Kimchee (also spelled kim chi or gimchi) is a spicy, fermented Korean vegetable dish, used as a side or garnish. It’s eaten with most meals in Korea, and I gather that when deprived of it for more than a few days, Koreans—and others who have gotten the kimchee bug—will suffer serious cravings and withdrawal.
So much so, that when the first Korean went into space two years ago, the government resolved to send up some kimchee with him. Here is an excerpt from the New York Times article about the difficulties of creating “space kimchi”:
“If a Korean goes to space, kimchi must go there, too,” said Kim Sung Soo, a Korea Food Research Institute scientist...
After millions of dollars and years of research, South Korean scientists successfully engineered kimchi... for space travel...
“The key was how to make a bacteria-free kimchi while retaining its unique taste, color and texture,” said Lee Ju Woon at the Korean Atomic Energy Research Institute, who began working on the newfangled kimchi in 2003 with samples provided by his mother.
Ordinary kimchi is teeming with microbes, like lactic acid bacteria, which help fermentation. On Earth they are harmless, but scientists fear they could turn dangerous in space if cosmic rays cause them to mutate. Another problem is that kimchi has a short shelf life, especially when temperatures fluctuate rapidly, as they do in space.
“Imagine if a bag of kimchi starts fermenting and bubbling out of control and bursts all over the sensitive equipment of the spaceship,” Lee said.
Lee’s team found a way to kill the bacteria with radiation while retaining 90 percent of the original taste.
Now, I don’t have any particular craving for kimchee, but I do quite enjoy it. So a couple weeks ago while at the grocery store, I decided to buy some. I was delighted to see that there was an entire refrigerated shelf in the produce department dedicated to the briny delicacy. But when I looked at the prices—five bucks for a mere pint?!—I balked.
I should just make my own, I decided, noting that Napa cabbage (called Chinese cabbage here in Hawai‘i) was just 99 cents a pound. So I came home and looked up recipes on the internet. I read through a bunch, and ended up combining a few. Here’s what I did (recipe at end of post):
I cut up a half a head of Napa cabbage into one-inch squares, sprinkled it with salt, put it into a large bowl, and covered it with cold water.
Next, I add two thinly sliced two carrots,
and then weighted down the veg with a plate and heavy bowl, and put this in the fridge overnight.
The next day, I rinsed off the cabbage and carrots, and put them back in the bowl.
Now for the other flavor-ingredients: Chop up garlic, ginger and green onions.
In addition, you add red pepper flakes or hot chili sauce (I used Shriracha, which we call “rooster sauce”) and sugar:
These get mixed into the vegetables,
and then the whole thing is transferred into a glass jar (in this case, a large pickle jar).
Press down the vegetables with your hand, and add enough cold water to cover them:
Let the jar sit out on the counter for two or three days, to ferment. I let mine go for three days, and tasted it this morning. Not bad; it actually tasted like real live kimchee. Cool.
But I thought it needed more sugar, so I added about two more tablespoons, mixed it up, and put the jar in the fridge.

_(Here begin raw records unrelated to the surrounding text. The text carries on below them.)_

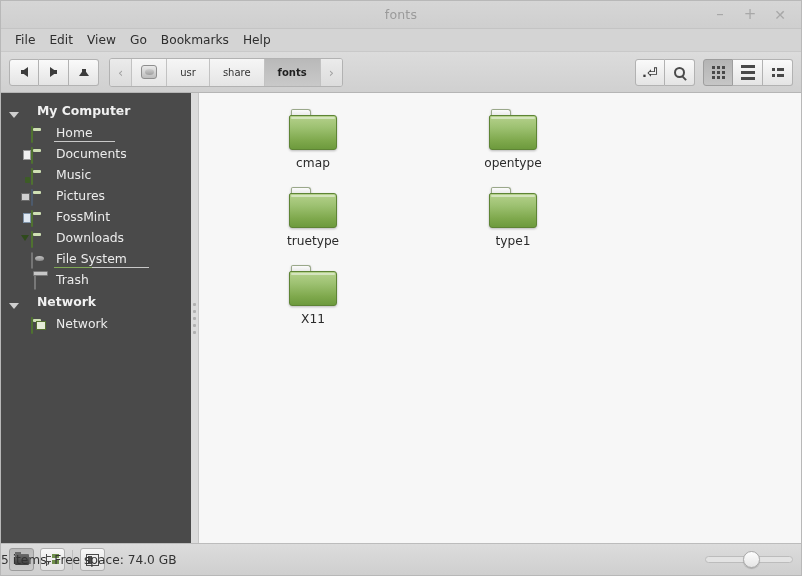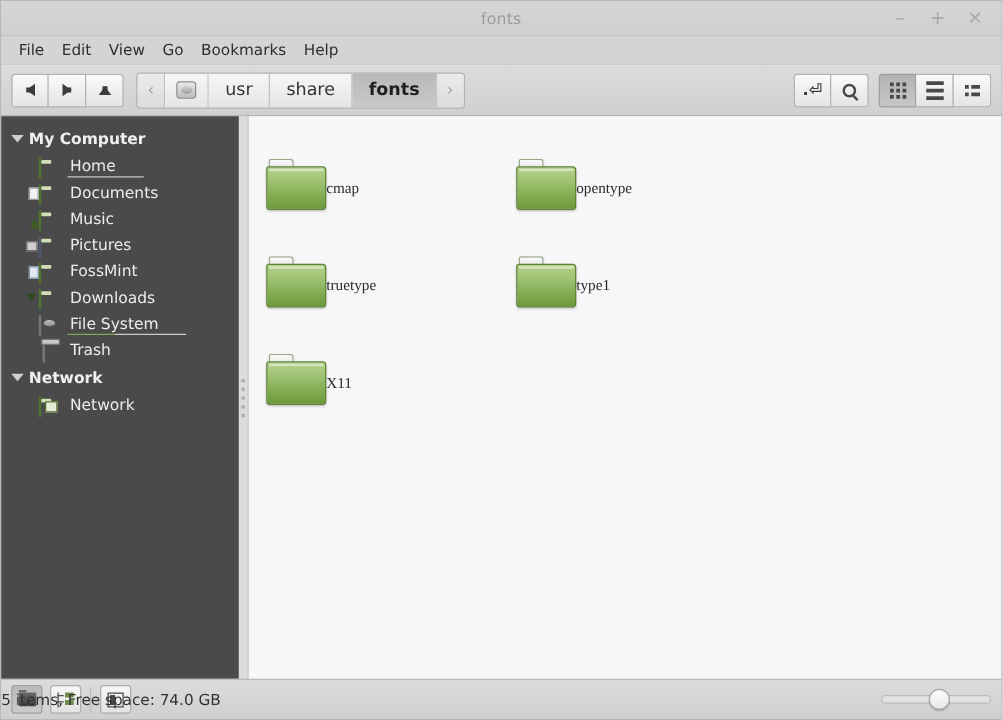"usr" .crumb { font-size: 14px -> 10px }
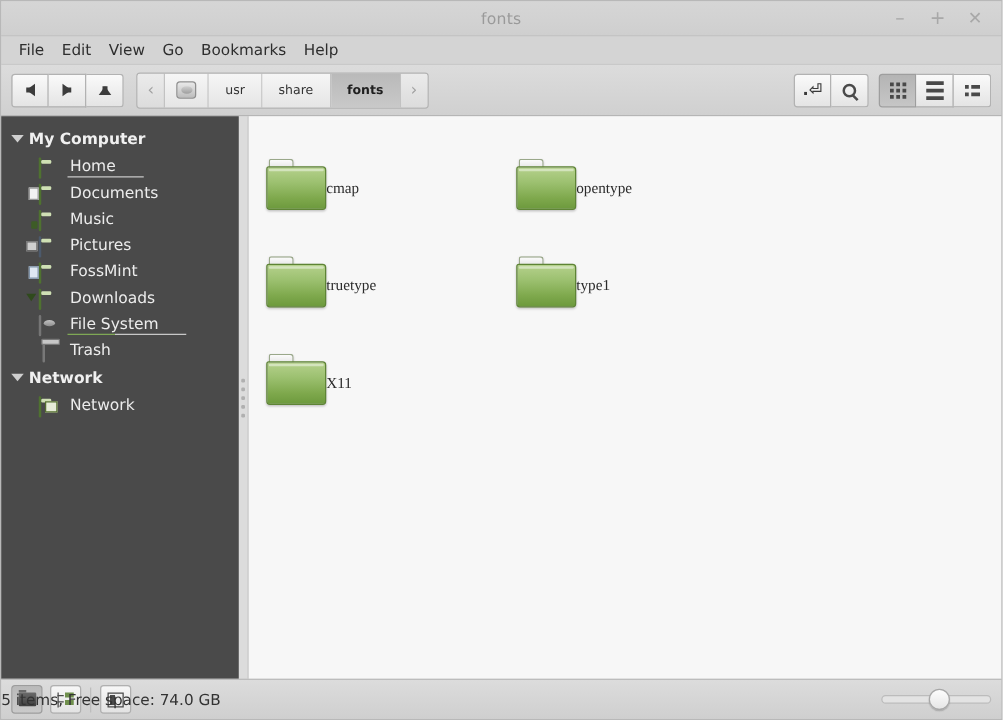"My Computer" .sb-group { align-items: center -> flex-end; gap: 4px -> 18px }
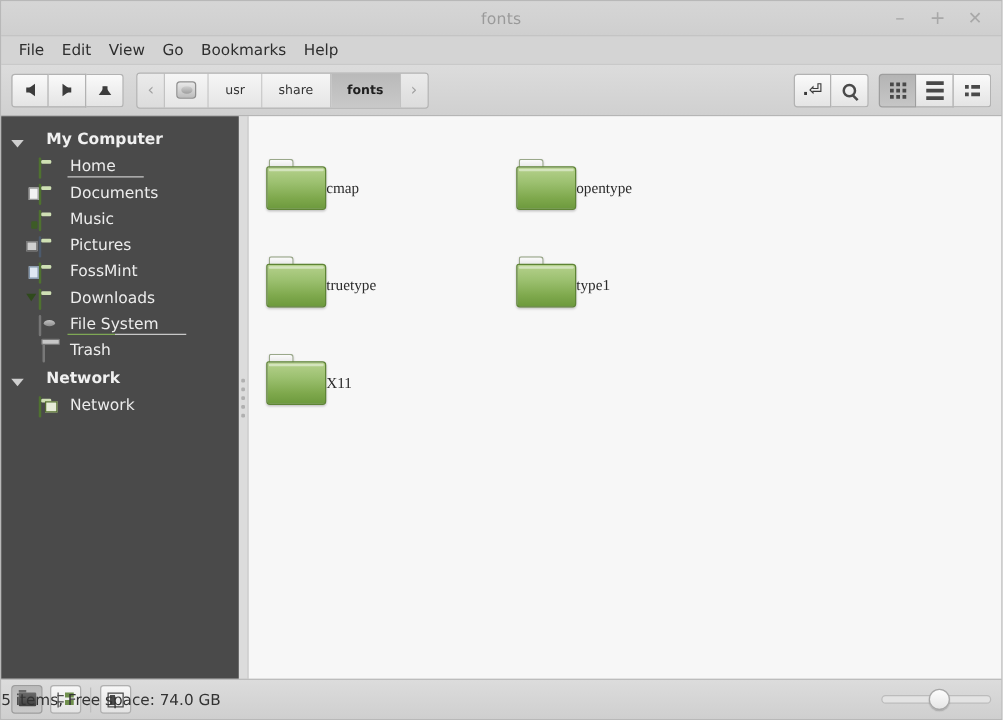"cmap" .file-item { flex-direction: row -> column; font-family: Liberation Serif, serif -> none }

Refrigeration slows the fermentation process, but as the kimchee is still alive, it will continue to ferment.
The additional sugar helped, but I must admit it’s not the most flavorful kimchee I’ve ever had. It needs more umami. So perhaps next time I’ll tweak the recipe a bit—maybe add some fish sauce, which some of the recipes call for? (Do leave a comment if you have any ideas!)
We’re going to have it tonight with the kalua pork that’s slow-roasting right now in the oven.
½ large head Napa/Chinese cabbage, cut into 1” pieces
2 carrots, thinly sliced
4 T salt
enough water to cover the veg
2 T garlic, finely chopped
2 T fresh ginger, finely chopped
2 green onions, coarsely chopped
4 T sugar
1 T hot chili sauce, or 1 t red pepper flakes (use more or less, depending on how spicy you like your food)
1 T fish sauce (optional)
Place the cabbage and carrots in a bowl, and sprinkle with the salt. Add water to cover, and mix well. Weigh the veg down with a plate or bowl, and put in fridge overnight.
The next day, rinse the cabbage and carrots with cold water, and put them back in the bowl. Add all the other ingredients, and mix well.
Transfer it all to a large glass jar, press it down with your hands, and then add enough cold water to cover the vegetables. (Make sure to leave an inch or two of space at the top of the jar, to allow room for the gas that will be created during fermentation.) Let the jar sit at room temperature for two to three days.
Once fermented, store it in the fridge. It will continue to ferment slowly in the refrigerator, becoming increasingly sour and flavorful. As long as you use clean utensils to take out small portions, it should keep for up to a month in the fridge.